Lack of Cognitive Energy can Lead to a “Terrible, Horrible, No Good, Very Bad Day”
A picture of a girl with her hand on her chin who is visibly upset because her cognitive energy is depleted.

What is cognitive energy?

Collins online dictionary defines cognitive as relating to the mental process involved in knowing, learning, and understanding things. It defines energy as the ability and strength to do active, physical things. Cognitive energy is the willingness or ability to engage in learning activities.

How can cognitive energy impact student behavior?

Have you ever read the book, Alexander and the Terrible, Horrible, No Good, Very Bad Day? Alexander encounters one problem after another throughout the day. By the end of the day, he’s completely drained and unable to cope. Have you ever had a day like Alexander, where nothing seemed to go right? At the end of such a day, you probably felt like having a meltdown because you depleted your cognitive energy.

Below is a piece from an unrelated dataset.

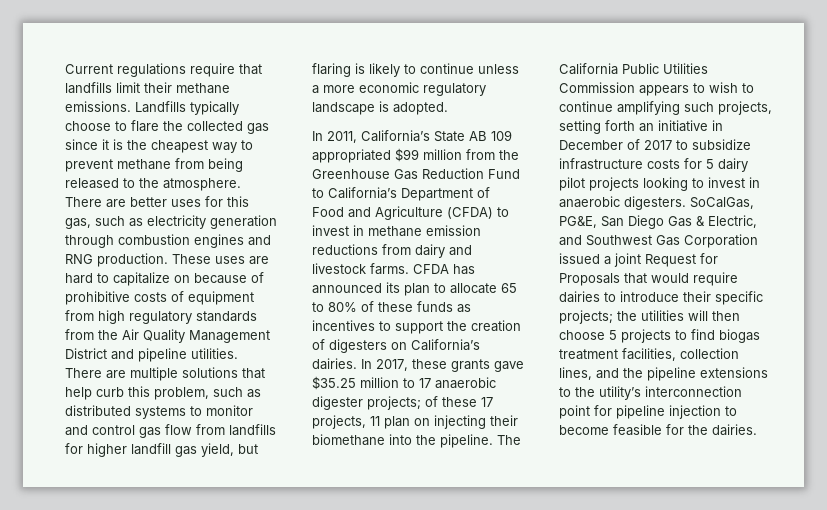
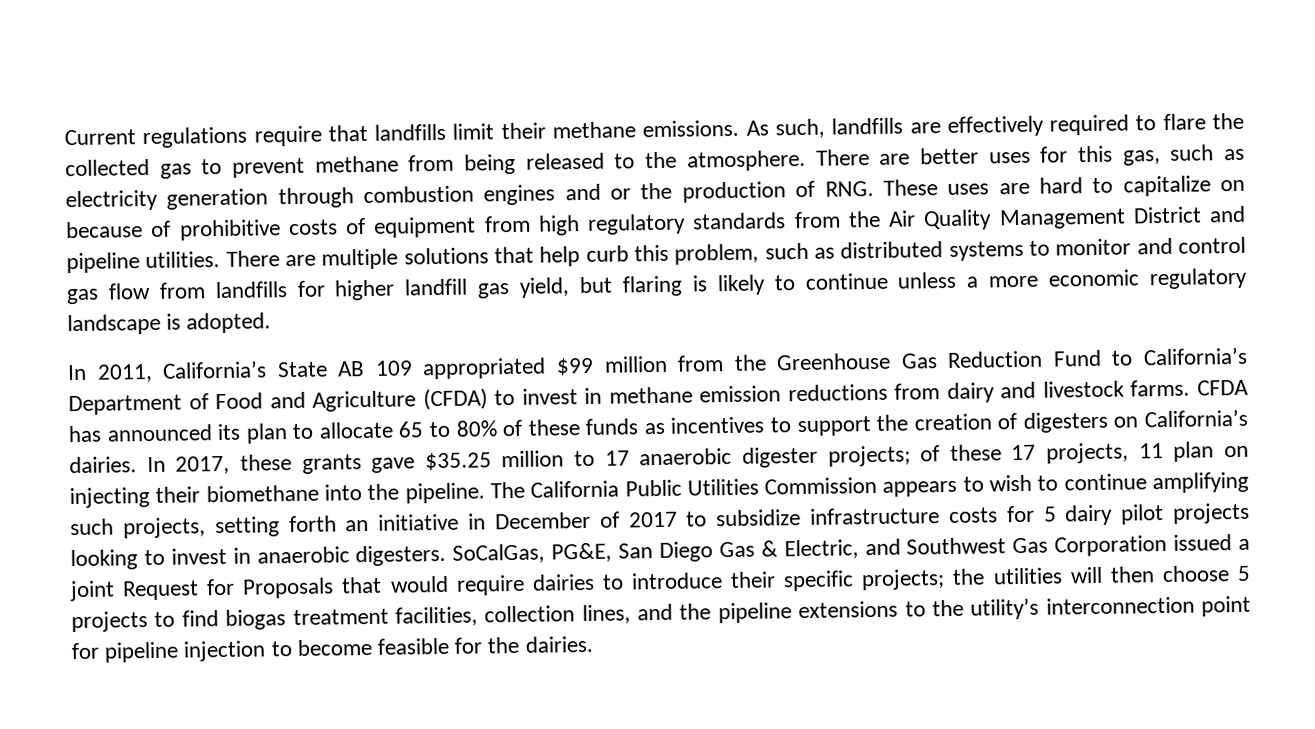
- Landfills typically choose to flare the collected gas since it is the cheapest way to prevent methane from being released to the atmosphere.
+ As such, landfills are effectively required to flare the collected gas to prevent methane from being released to the atmosphere.
- There are better uses for this gas, such as electricity generation through combustion engines and RNG production. These uses are hard to capitalize on because of prohibitive costs of equipment from high regulatory standards from the Air Quality Management District and pipeline utilities.
+ There are better uses for this gas, such as electricity generation through combustion engines and or the production of RNG. These uses are hard to capitalize on because of prohibitive costs of equipment from high regulatory standards from the Air Quality Management District and pipeline utilities.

Your students have been there too.

Cognitive energy is also known as mental energy or working memory.  Think of cognitive energy as the amount of ‘brain space’ available to a student.  When much of a student’s brain space is focused on the morning argument or the excitement of the holiday party, less of that space is available for learning. Student behavior often declines as cognitive energy declines.

As with Alexander, many things can exhaust your students’ cognitive energy: a morning argument with Mom or Dad, a forgotten homework assignment, or a missed bus.  Students must have sufficient cognitive energy to manage behavior and maximize learning.  They are more likely to have behavioral or learning issues as a result of depleted cognitive resources.  

Even positive situations can deplete cognitive energy.  Changes in the daily routine such as holiday parties or field trips can impact a student’s cognitive energy and result in problems with behavior and reduced learning.

How can I help if my student is showing signs of depleted cognitive energy?

Two effective ways to restore cognitive energy are food and/or sleep. It’s important keep in mind that students don’t arrive at school as an empty vessel.  There’s a lot going on behind the scenes. As teachers, we know the importance of nurturing the whole child.

A healthy school breakfast or morning snack can help to set things right.  An opportunity to relax can help as well. 

Sometimes only a nap will do. We’ve all experienced young students falling asleep at some point during the day. There’s no fighting it when that happens. We just have to let them sleep.

A third approach to restoring cognitive energy is mindfulness. Many schools are instituting meditation and/or yoga into classroom routines.  These mindfulness practices are especially beneficial when they are instituted as part of a daily routine rather than only in reaction to behavioral issues. When mindfulness techniques become part of a classroom routine, students can be encouraged to draw upon them when needed.

The Child Mind Institute has an excellent article on practicing mindfulness in the classroom.

Kristina Scully @Pathway2Success1 has oodles of helpful tips and activities for helping students develop mindfulness. Be sure to give her a follow on Instagram!

Other than food, naps, and mindfulness, how can I minimize the drain on mental energy?

Establishing classroom routines helps to reduce stressors that can cause ‘brain drain’.  Familiarization with classroom procedures helps to ensure more of the students’ mental energy is available for learning.  Classroom routines such as transitions, distributing materials, and emergency drills all help to establish an educational atmosphere that results in fewer disruptions and more time on task.  

Posting schedules and assignments provides much-needed structure to the day. Visual reminders help students keep track of their day and as a result can reduce anxiety. A quick glance at the daily schedule can help students know what’s next on the schedule.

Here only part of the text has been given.